THE BLOG
09/04/2012 02:00 pm ET | Updated Feb 02, 2016

63 Days Till Minnesota Votes on My Family

2012-09-01-lawnsign.jpg

I've agreed to be the "Vote No: Don't Limit the Freedom to Marry" yard sign distributor for my neighborhood. I'm doing this because it makes me feel safer to see the signs when I'm driving around. It helps me know where allies live, close by. It helps me remember that I'm not alone.

I guess I should say I am hoping to be the yard sign distributor for my neighborhood! The MN United for All Families campaign actually doesn't want people like me to be doing things like this.

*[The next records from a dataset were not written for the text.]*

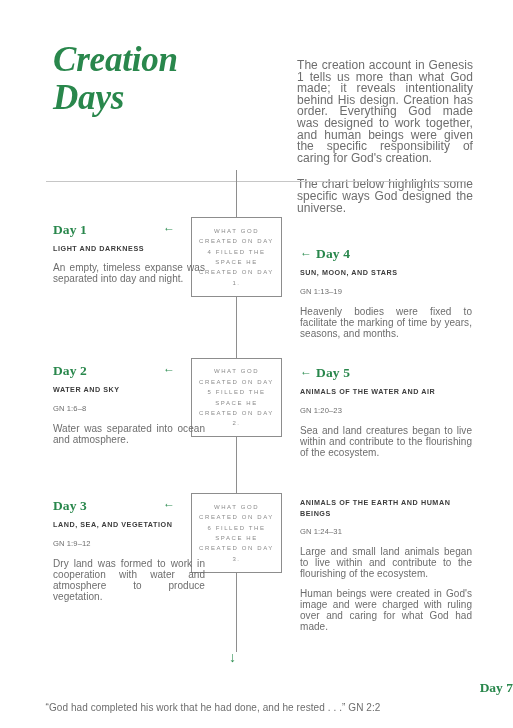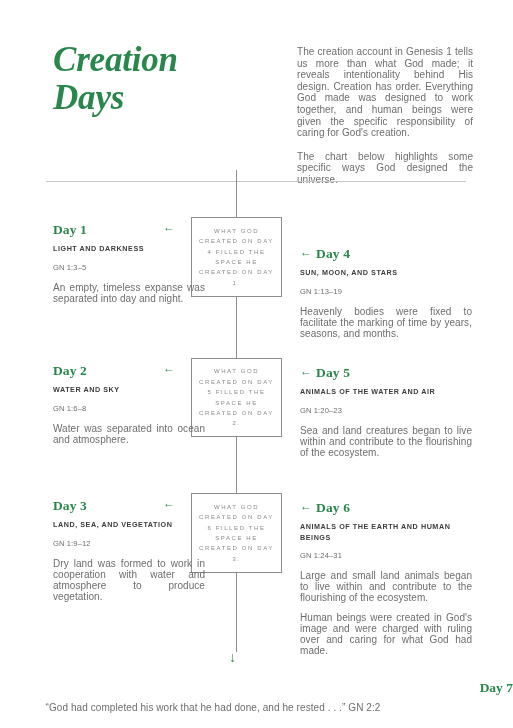--- a/index.html
+++ b/index.html
@@ -40,8 +40,8 @@
     width: 176px;
   }
   .intro p {
-    margin: 1px 0 12px 0;
-    font-size: 10px;
+    margin: 15px 0 12px 0;
+    font-size: 12px;
     line-height: 11.6px;
     text-align: justify;
     color: #6d6d6d;

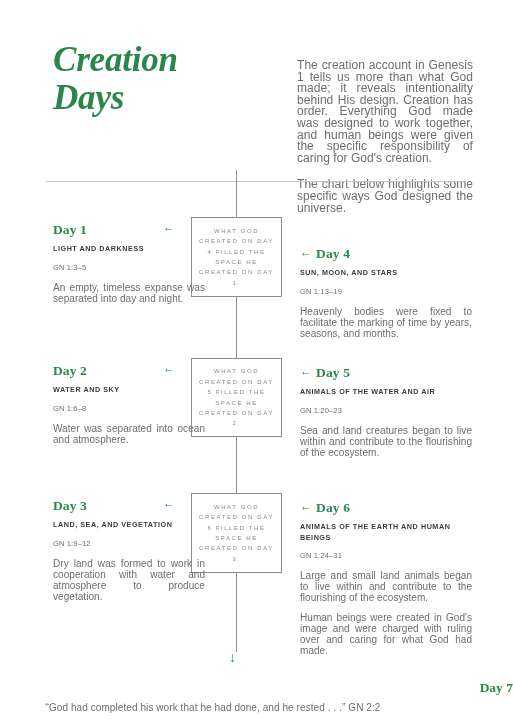--- a/index.html
+++ b/index.html
@@ -215,7 +215,6 @@
   <div class="day left" style="top:222px;">
     <div class="day-label">Day 1</div>
     <div class="day-sub">LIGHT AND DARKNESS</div>
-    <div class="day-ref">GN 1:3–5</div>
     <div class="day-body">
       <p>An empty, timeless expanse was separated into day and night.</p>
     </div>

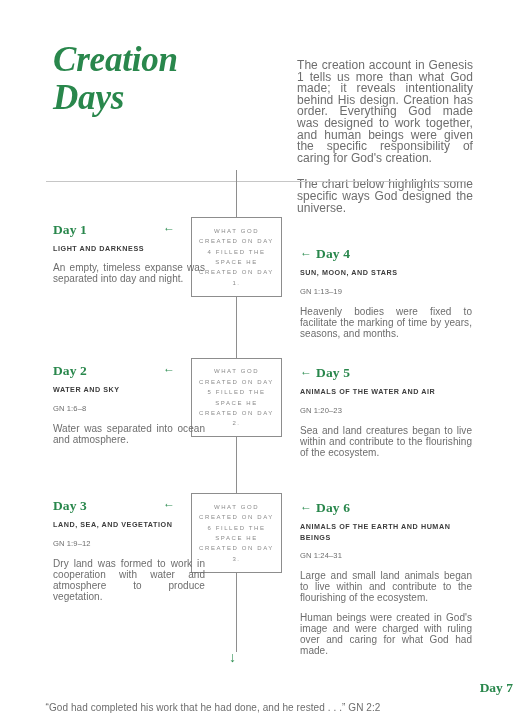--- a/index.html
+++ b/index.html
@@ -257,7 +257,6 @@
   </div>
 
   <div class="day right" style="top:498px;">
-    <div class="day-label"><span class="arrow-inline">←</span><span>Day 6</span></div>
     <div class="day-sub">ANIMALS OF THE EARTH AND HUMAN BEINGS</div>
     <div class="day-ref">GN 1:24–31</div>
     <div class="day-body">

Today I'm going to go see if cold cash changes their minds!

Unlike candidates' campaigns, where volunteers will usually show up and pitch signs for you if you just click "yes" on a website, MN United for All Families is charging $10 and asking for a three-hour volunteer commitment in order to procure a sign. They don't want people like me sliding over their leverage point as they ask for time. They are doing this, I'm told, because they really need volunteers, and people seem to think that wearing a T-shirt and putting on a lawn sign is "doing their part." Or, I'm reminded, "Lawn signs can't vote."

I get that. I already blogged about the lack of volunteers and what a huge problem that is, and about how frustrating it is for me when people I care about -- even LGBT people -- seem to feel absolutely no obligation to do anything to fight this amendment besides vote and maybe slap on a bumper sticker or button, even though all indicators are that we're going to lose this thing unless thousands more one-to-one conversations take place week after week.

So I get that people ideally should do more than put up a lawn sign. Still, I think, in this case, lawn signs really matter. In other states, violence and bullying have increased significantly during ballot measures such as ours. Within LGBT families, abuse and addiction and depression increase during these ballot measures. Seeing tangible signs of support may not win the election, but it could help to build a movement that will enable us to "lose forward," as marriage equality genius Evan Wolfson says.

A realtor told me that he was showing a house out in the suburbs of the Twin Cities, in Anoka, Minn. (That's Michele Bachmann's district, and the school district with the record numbers of LGBT suicides.) This realtor told me that in Anoka he saw dozens of lawn signs from the National Organization for Marriage. I am grateful that, so far, I don't see any of those on my block, though there is a car down the street with a bumper sticker with the words "One Man and One Woman." And it's in front of a house where I've enjoyed chatting with the folks a lot, so there you are...

Anyway, this realtor, a nice ally to us LGBT folks, was saying that he wouldn't consider moving to a neighborhood like that, but he wasn't sure what to say to his client. I, for my part, already know that I have some very homophobic neighbors, with or without lawn signs, but I didn't know that I have some good allies nearby, too. It makes me feel safer!

So, wish me luck. Today I attempt to procure lawn signs, and then to procure pledges to volunteer from the neighbors I share them with. (As well as their $10, which I will happily accept to reimburse me.)